Lequel – omettant la moindre parole de regret ou de compassion pour la victime – renvoie toute la responsabilité sur les ouvriers eux-mêmes : « Absolument tout le matériel nécessaire à la mise en place de sécurités était disponible, dans leur fourgon ». Mais alors, comment expliquer que rien ne soit mis en place dans les faits, et que ce gérant ne s’en soucie pas ? Le président du tribunal a son idée : « La sécurité a un coût. Plus les précautions seront élevées, plus votre devis le sera. Alors, vous signez, vous signez. Mais il ne faut pas perdre le marché ».

Là, on commence à entrer dans la logique du marché. La loi du profit. Le moteur du capitalisme. S’intéresser au côut. Non à la sécurité. Mais voilà qui dépasse la logique à discuter dans l’enceinte judiciaire. On se pose encore cette autre question : le gérant jure qu’il « ne s’explique pas que l’ouvrier ait pu s’engager sur le toit sans aucune protection de sécurité ». Un conseiller de la Cour a son idée : « sans doute un ouvrier intérimaire qui refuse d’effectuer un travail pour des raisons de sécurité est-il un ouvrier qui perd son travail ? ».

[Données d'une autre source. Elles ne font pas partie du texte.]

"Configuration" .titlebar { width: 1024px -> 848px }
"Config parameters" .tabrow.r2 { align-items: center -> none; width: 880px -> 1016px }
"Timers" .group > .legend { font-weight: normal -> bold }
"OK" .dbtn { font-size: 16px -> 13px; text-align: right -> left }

Mais y a-t-il des lois pour préciser cela ? Il y a en tout cas les déclarations de la victime pour décrire beaucoup mieux cette réalité : « En fait, ce qui s’est passé dans ce cas se passe partout pareil. Ces sociétés sont censées être très spécialisées, pour des chantiers très exigeants, très particuliers. Dans les faits, on appelle les cordistes pour effectuer des choses que personne d’autre ne veut faire. On y met des précaires, à 10,50€ de l’heure, sans même de prime de risque, après une formation de cinq semaines, et sans qu’on puisse influer sur la moindre décision. On joue à la roulette russe tous les jours ». Décidément inspiré, le président aura ce mot pour le gérant : « Les gens que vous employez, ce sont des ouvriers ? Ou des cascadeurs ? »

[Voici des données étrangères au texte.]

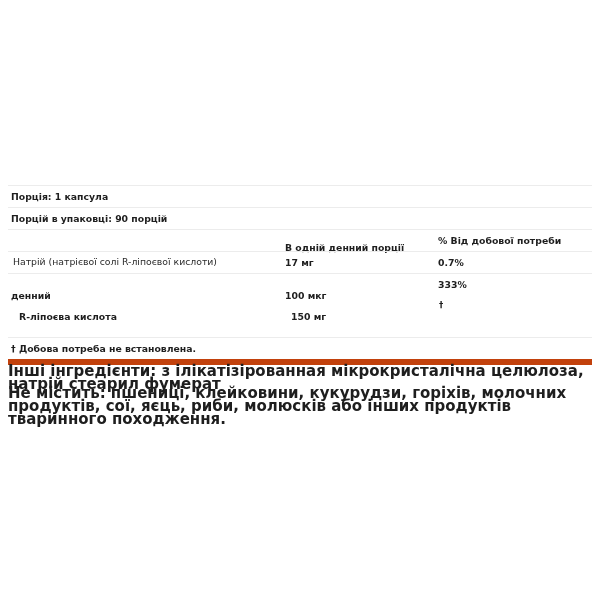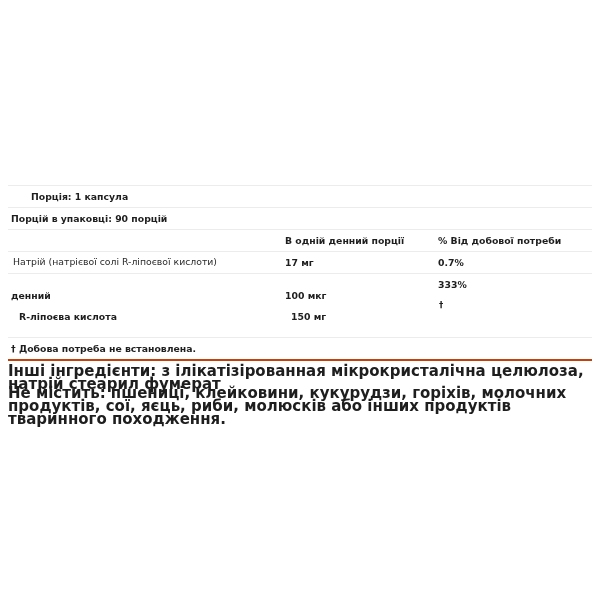"Порція: 1 капсула" .r-serving .cell { margin-left: 20px -> none }
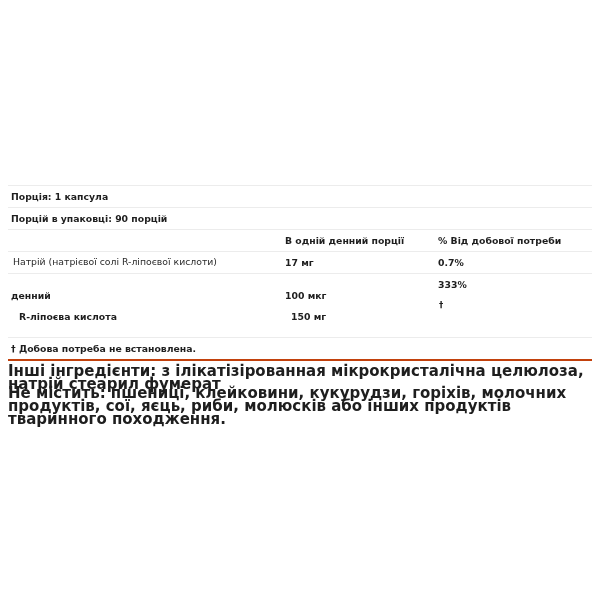"В одній денний порції" .r-head .c-amt { top: 5px -> 12px }
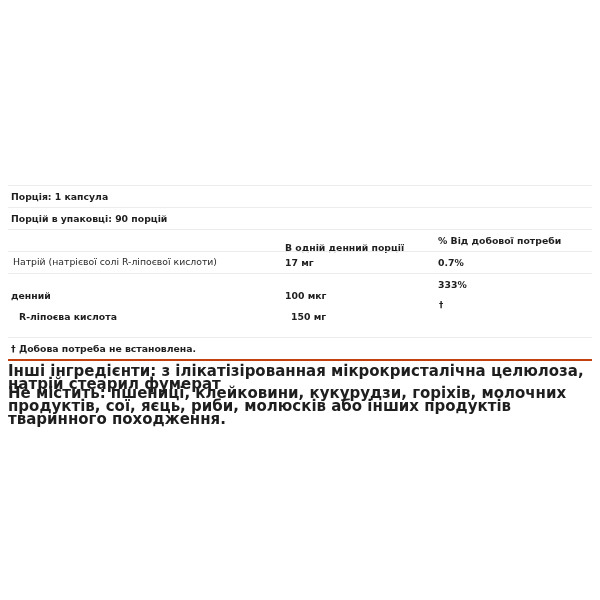"† Добова потреба не встановлена." .r-foot { border-bottom: 2px solid #c2410c -> 6px solid #c2410c }
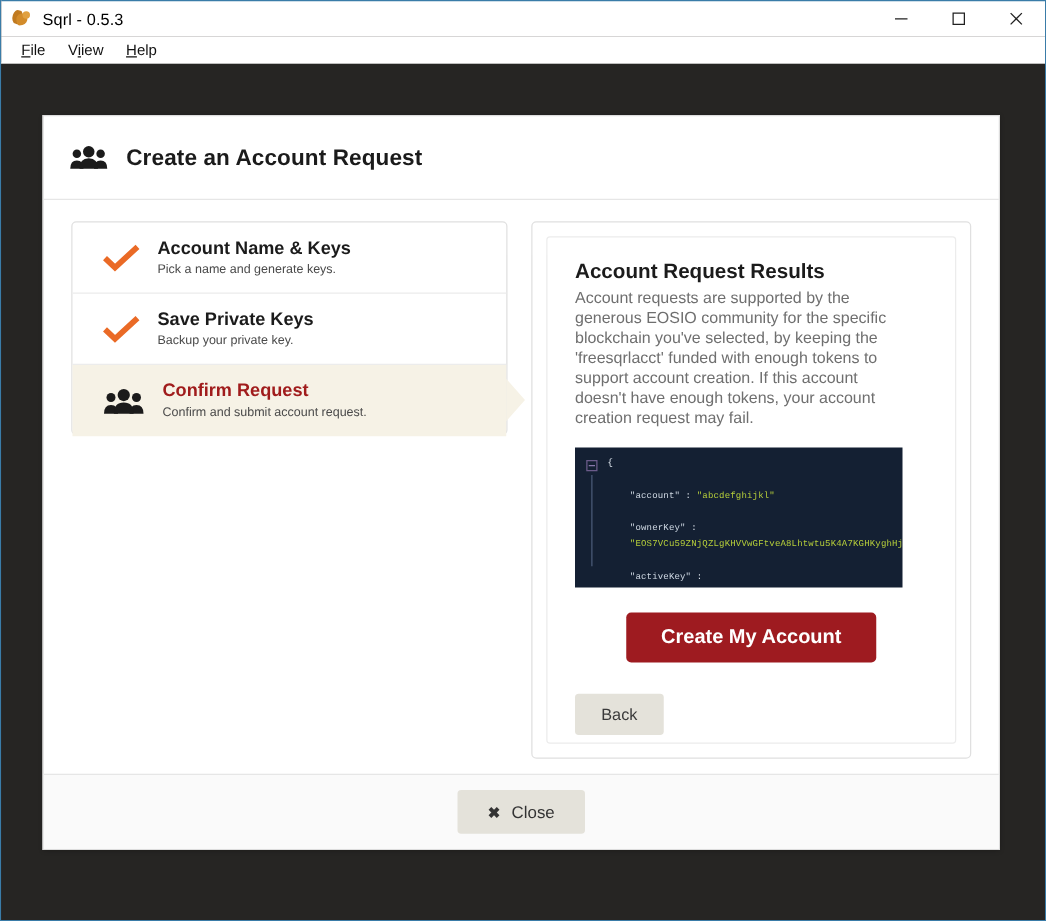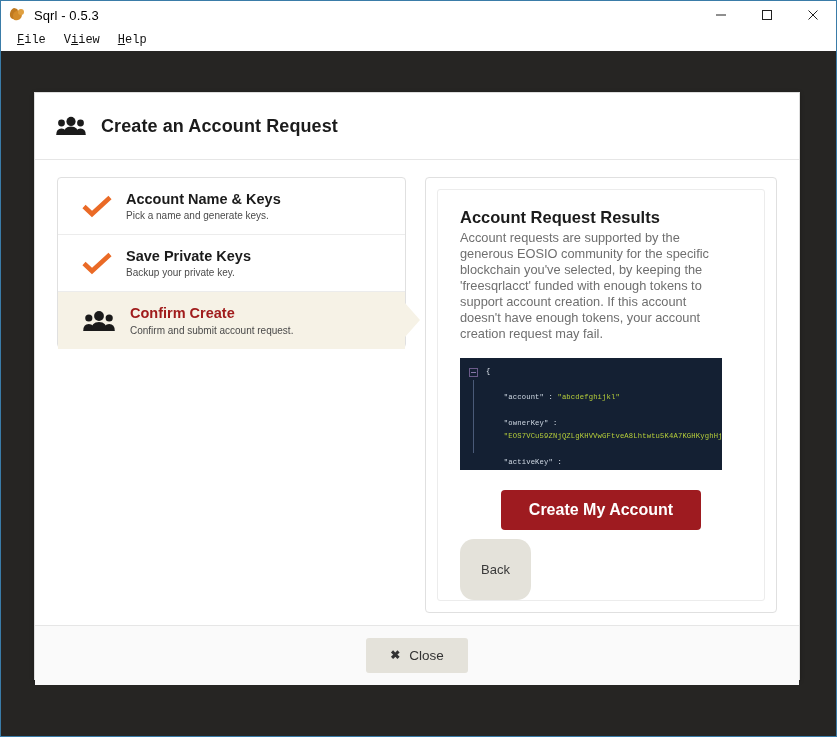"File" .menubar { font-family: Liberation Mono, monospace -> none }
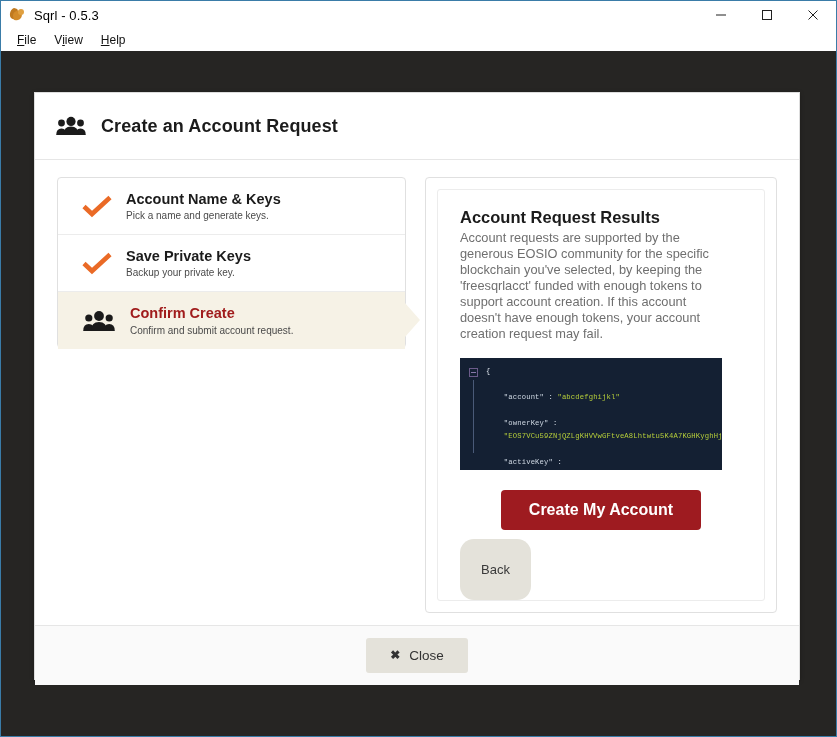"Confirm Create" div.step-title { text: Create -> Request }
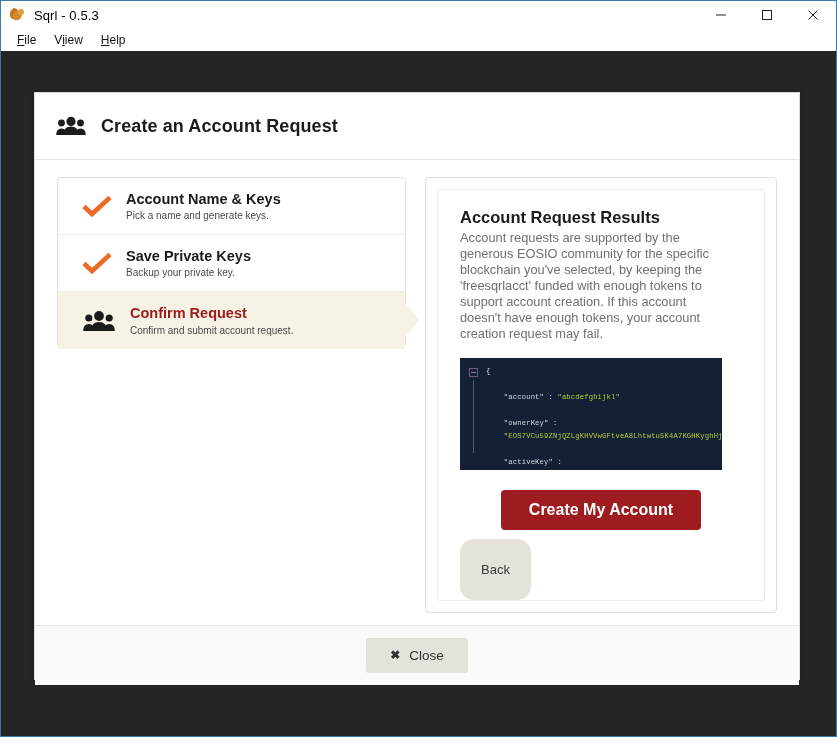"Back" .btn-back { border-radius: 14px -> 3px; margin-top: 9px -> 25px; padding: 23px 21px -> 9px 21px }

Tout cet après-midi, Adrien Santoluca n’aura pas été seul, entouré par des membres de l’association des cordistes en lutte. Tous convaincus d’être victime d’un système d’exploitation généralisée, dans un secteur d’activité, le bâtiment, soumis à tous les dérèglements, précarités, concurrences acharnées, arrangements de tous côtés ; et non de négligences juste ponctuelles sur tel ou tel chantier.